I laughed aloud and when I looked up, he was staring right at me with something deep and unspoken in his eyes.

“I guess that makes you the only smart lunatic in the family,” I said. “I thought you were in a million pieces down there after you climbed down the edge.”

“I don't know why you'd care about a thing like that,” he said lightly.

“Well, I wouldn't, except who would boss me around on the ferry?” I teased.

“Remy.” We laughed in unison.

“You ought to do that more often.” He pushed the hair from my face and let his fingers brush down my cheek.

“What, wear my hair behind my ear?”

“Laugh.” His eyes softened.

“Hey, are you guys coming?” Remy called from the ledge. Riley laid his hand on the small of my back and led me to where they were standing. It occurred to me that sometimes families are created by death just as surely as they are by birth, and I knew that was just what had happened with us.

One by one, we turned our eyes to the waves below,
crashing over a beach the hue of chestnut skins, the color of slivered ships and wrecked lives. It was an eighty-foot drop down a sheer face of granite. I remembered the day my father had watched the gull diving and climbing off the cliffs of Anawan.
Someday I'm going to fly like that
. This ridge had ripped each of us apart and then put us back together. I remembered, too, what Grandma Jo used to say:
Izabella Rae, every great story begins in its weakest form and builds upward from there.
It was a story we did not choose, but we were all a part of it.

In the end, that's all any of us are—just a great caboodle of stories.

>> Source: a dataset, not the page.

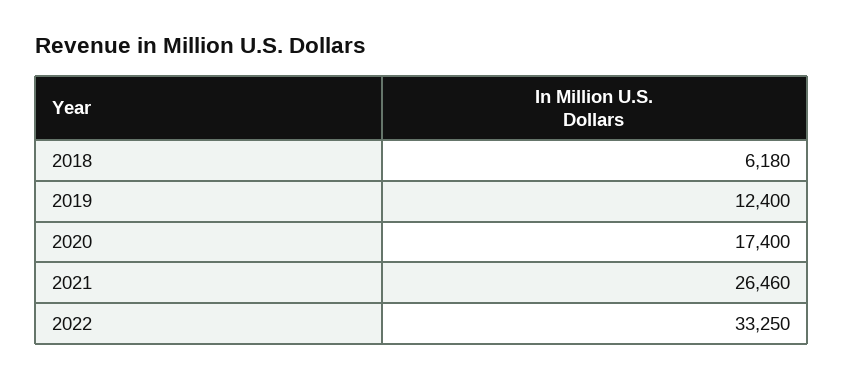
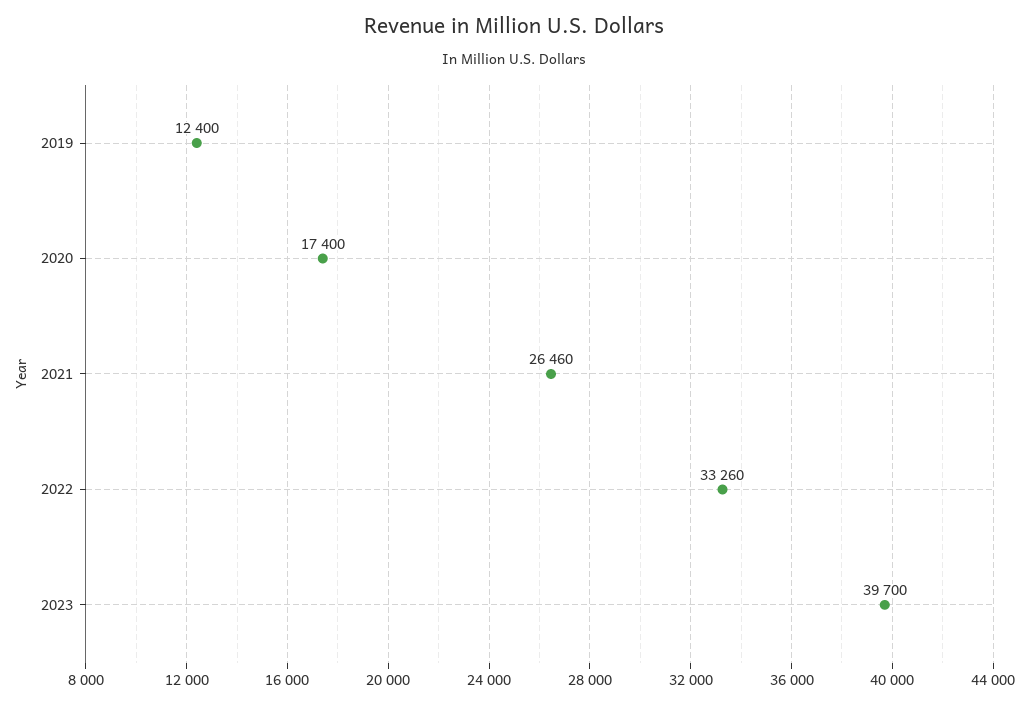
2018: 6180 -> none
2022: 33250 -> 33260
2023: none -> 39700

They start when you're born and tell the world you were here when you're gone. And those stories are the realest thing about any of us, the stiff ribs of the life we have lived. They were all a part of mine: Remy, Riley, Grandma Jo, my mother, Mr. O'Malley, Telly, Lindsey and Carly, Mr. Herman, Libby, the salmon, the seagulls—even Mrs. O'Malley, whom I'd never met.

The gentle
shush, shush
of waves below filled the air, and the smell of sea salt wrapped around all of us, holding us together somehow. Here is a final truth: in the end, we are left standing not with those we choose but those we need in our lives. It was October 26, the Great Feast in honor of Yemaya, and I remembered exactly what Chief Tankin had said about this day:
She will gather her children back together beside the sea.

Mr. O'Malley mouthed something I couldn't make
out and tossed his fistful of leaves into the waves below, watching them churn in the froth.

“Do you want one?” My mother held a leaf out in my direction.

“No, thanks,” I said, shaking my head. “I brought something else.”

She looked at me with an air of curiosity but didn't ask what it was. When she turned to toss her leaves to the waves, I wriggled the small velvet satchel from my pocket, slipping the stone my father had given me that day at Potter's Creek free. Tucking it tightly in my palm the way my father had taught me to pitch a baseball, I walked out onto the overhang and threw it into the wind, watching it turn over and over, tumbling toward the sea. I let it fly with so much force that I could not even hear myself saying, “I'm sorry I told you to go. I never meant it, not for one second.” But, I'm pretty sure he heard me.